Non è raro di questi tempi ritrovarsi col conto corrente in rosso. Stiamo attraversando un periodo storico difficile. Ma forse siamo più felici.
Basta pensare un attimo al primo lockdown avvenuto a marzo 2020 e di lì i ricordi si susseguono velocemente. In un attimo, anche se allora non ce ne siamo resi conto subito, il mondo è cambiato. L’evento epocale che ha investito i popoli in ogni angolo del globo ha portato tanti problemi. Economici e sociali. Insieme a essi, però, è arrivata anche una nuova consapevolezza.
Probabilmente a qualcuno è rimasto impresso il fatto che tanti, dopo la pandemia, hanno lasciato il posto di lavoro. Detta così sembra follia. Senza uno stipendio come si fa a vivere? Chi nella sua esperienza ha affrontato problemi economici sa bene di cosa stiamo parlando. Si perde il sonno, a forza di pensare a come pagare le bollette, a comprare tutte le cose che servono ai figli, a mantenere beni e oggetti che possediamo. Ma a volte avere poco è una grande ricchezza.
Pensiamo alla parola “benestanti”. Solitamente la usiamo nei confronti di persone “ricche”, che hanno un lavoro remunerativo, una bella casa, magari una macchina di lusso, che possono girare il mondo. Perché nell’immaginario collettivo basta avere tanti soldi, per poter fare tutto quello che ci piace.
In realtà, chi “combatte” con le bollette a fine mese, chi non può acquistare tutte le cose innovative che sbucano da ogni dove, chi deve fare “rinunce”, spesso è più felice dei “benestanti”. Certo non si può e non si deve generalizzare. Che i soldi non facciano la felicità è un detto che arriva dal passato. Ma contiene un fondo di verità.
Spesso chi ha tanto denaro a disposizione matura in sé una sorta di “disprezzo” verso chi non è al suo livello. Perde la gioia delle cose semplici, quelle più belle, che sono disponibili per tutti, gratis. L’affetto, la bellezza della natura, la magia di uno sguardo innamorato, di un ringraziamento per la vita, sono tutte cose che si vivono con l’anima. E l’anima non ha necessità di un abito di lusso.
Certo, viviamo in una società dove per forza di cose dobbiamo produrre un reddito per assicurarci i beni necessari. Ma al di là di questo, tutto il resto ce lo conquistiamo con l’amore.
La pandemia, in questo senso, ha restituito a molti di noi la consapevolezza che “tutto quel correre” non ci stava portando da nessuna parte. Chiusi in casa, abbiamo (ri)scoperto che la vera fortuna fosse quella di avere accanto a noi i doni più preziosi: i figli, il compagno o la compagna, gli amici. E sopra ogni altra cosa, il tempo per viverli.
Ecco che il denaro, un mezzo paradossale che serve solo quando ce ne priviamo, cambia il significato della vita a seconda di come viene interpretato. Chi accumula denaro o chi sa che può averne in gran quantità, spesso regredisce umanamente ad un livello egoistico e individualista. Subentrano “paranoia e ansia da separazione”, perché al denaro si associa un benessere e dunque questo denaro deve essere sempre di più per stare sempre meglio.

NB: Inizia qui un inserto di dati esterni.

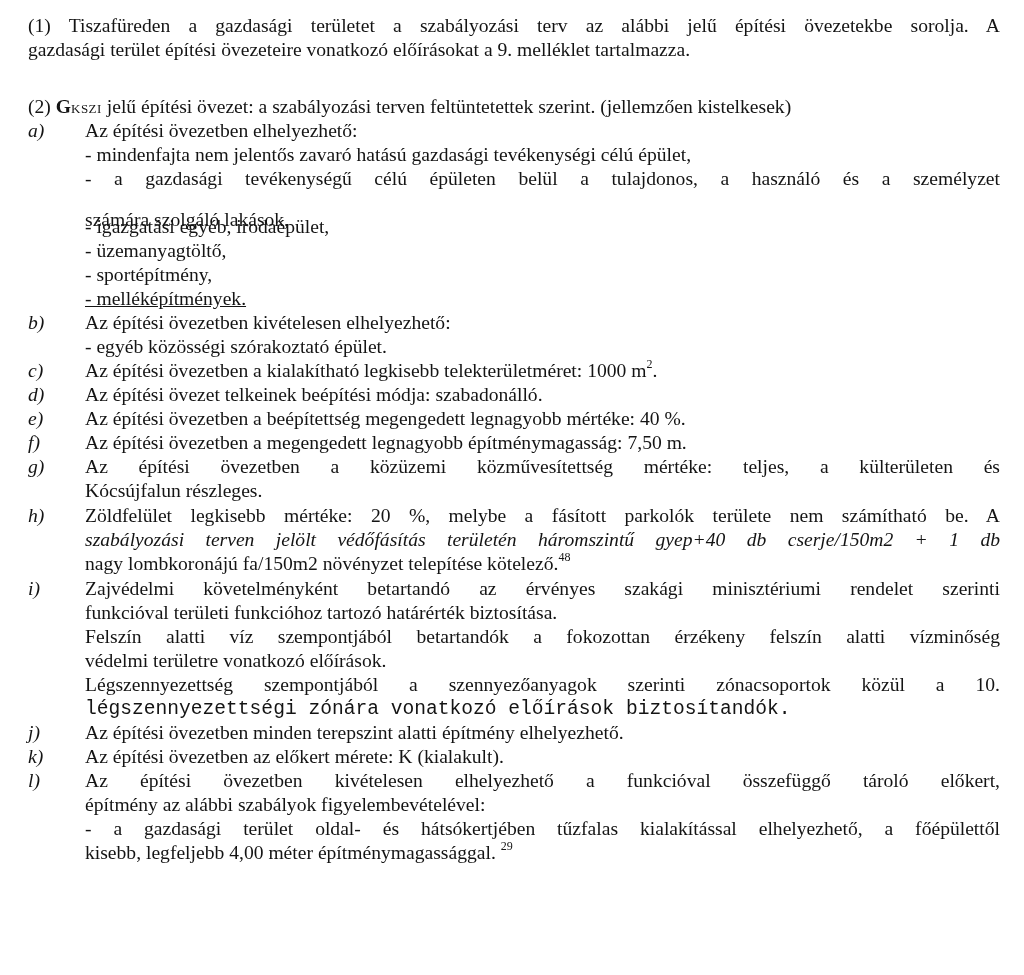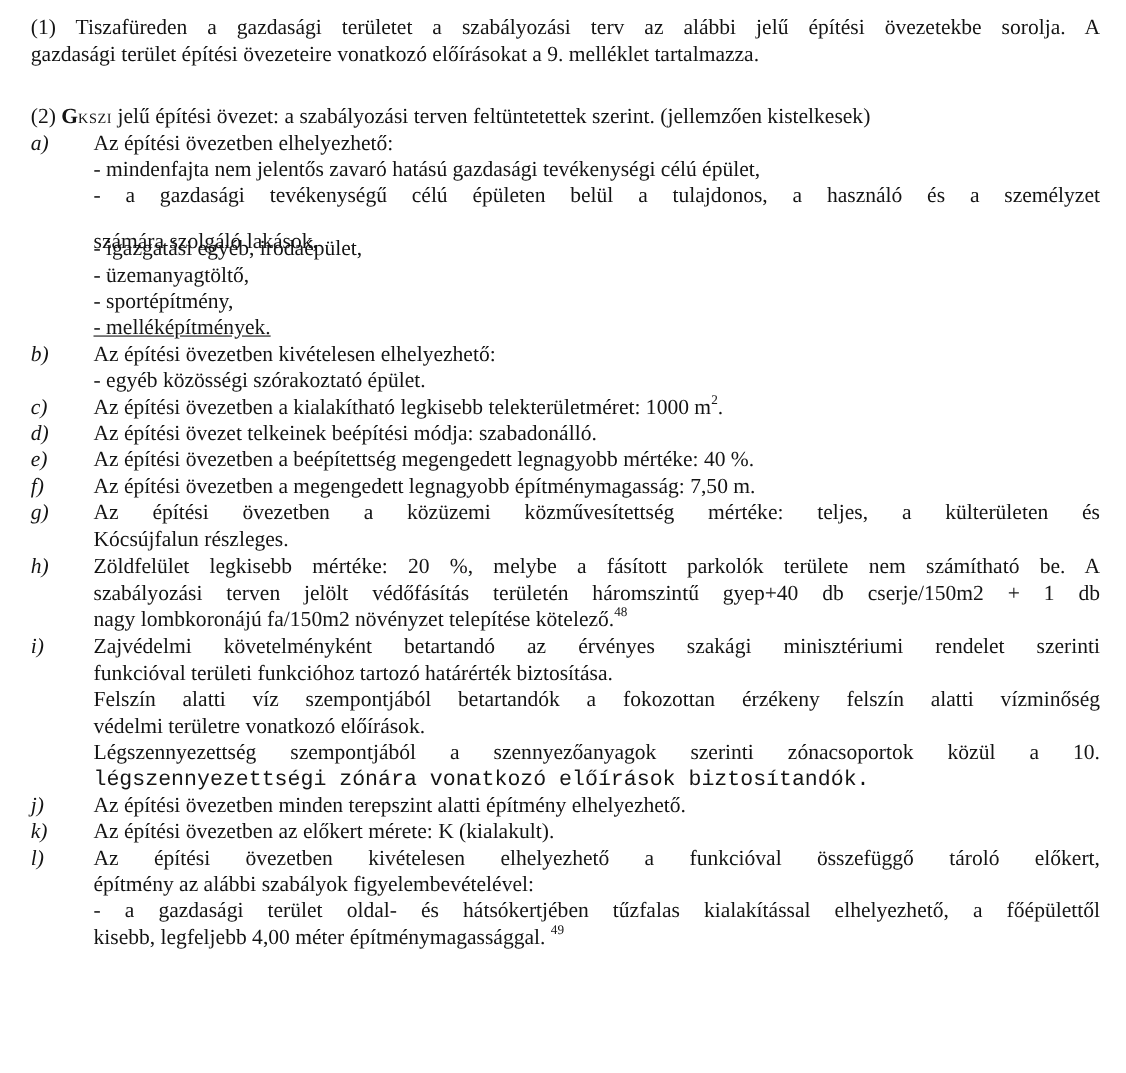"szabályozási terven jelölt védőfásítás" div.line { font-style: none -> italic }
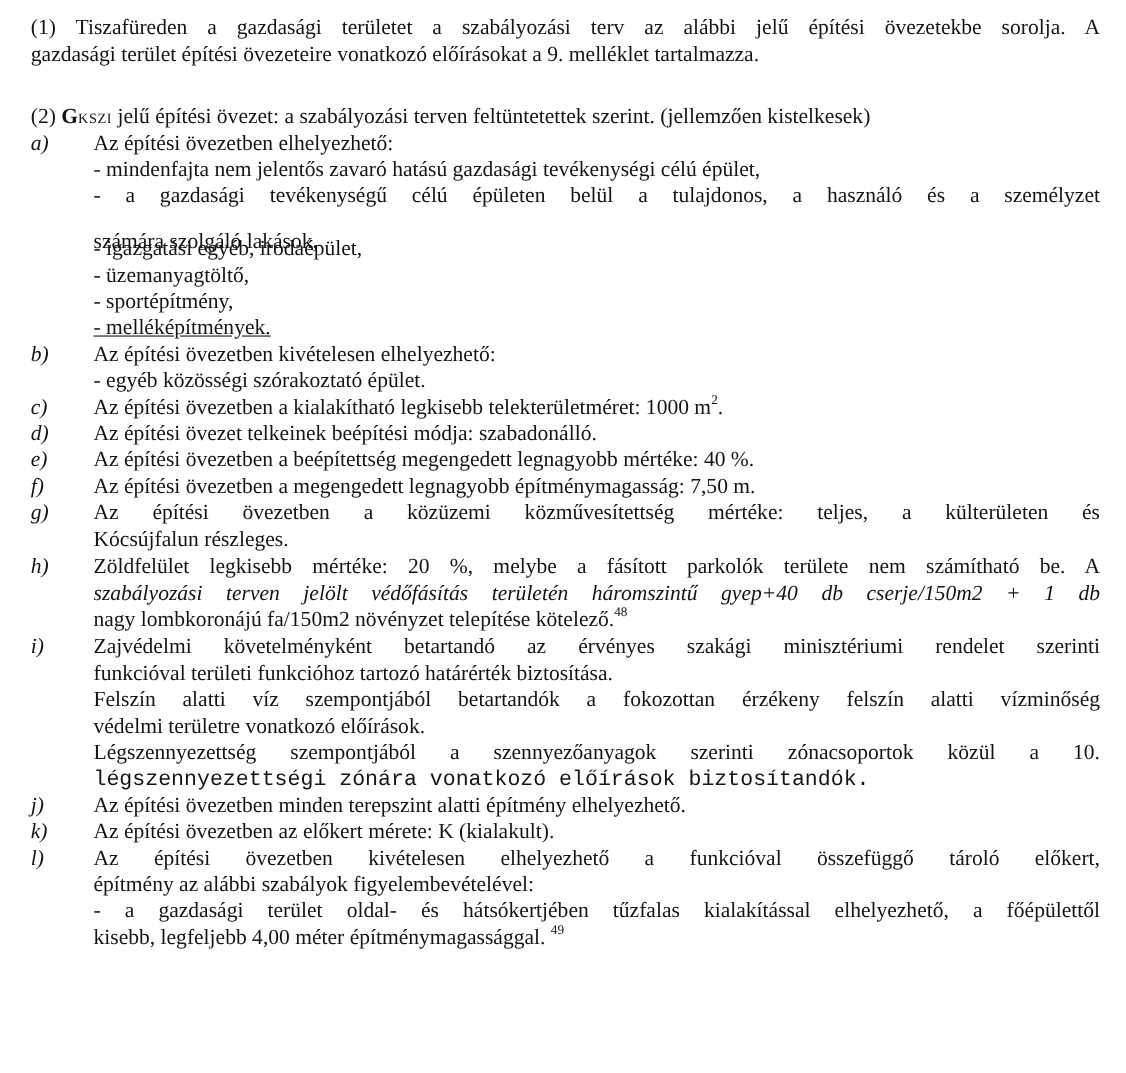"49" sup.fn { text: 49 -> 29 }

Chi ha il conto corrente in rosso deve usare per forza di cose la creatività, l’energia più potente insieme all’amore. Dunque è in grado di trovare le risorse, e di vivere sensazioni che i “poveri dentro” non possono comprendere. Il denaro acceca, svuota, e non restituisce niente. Vale davvero la pena fermarsi ancora un attimo, e pensare che forse non è tutto perduto, forse possiamo davvero diventare (o ritornare) migliori.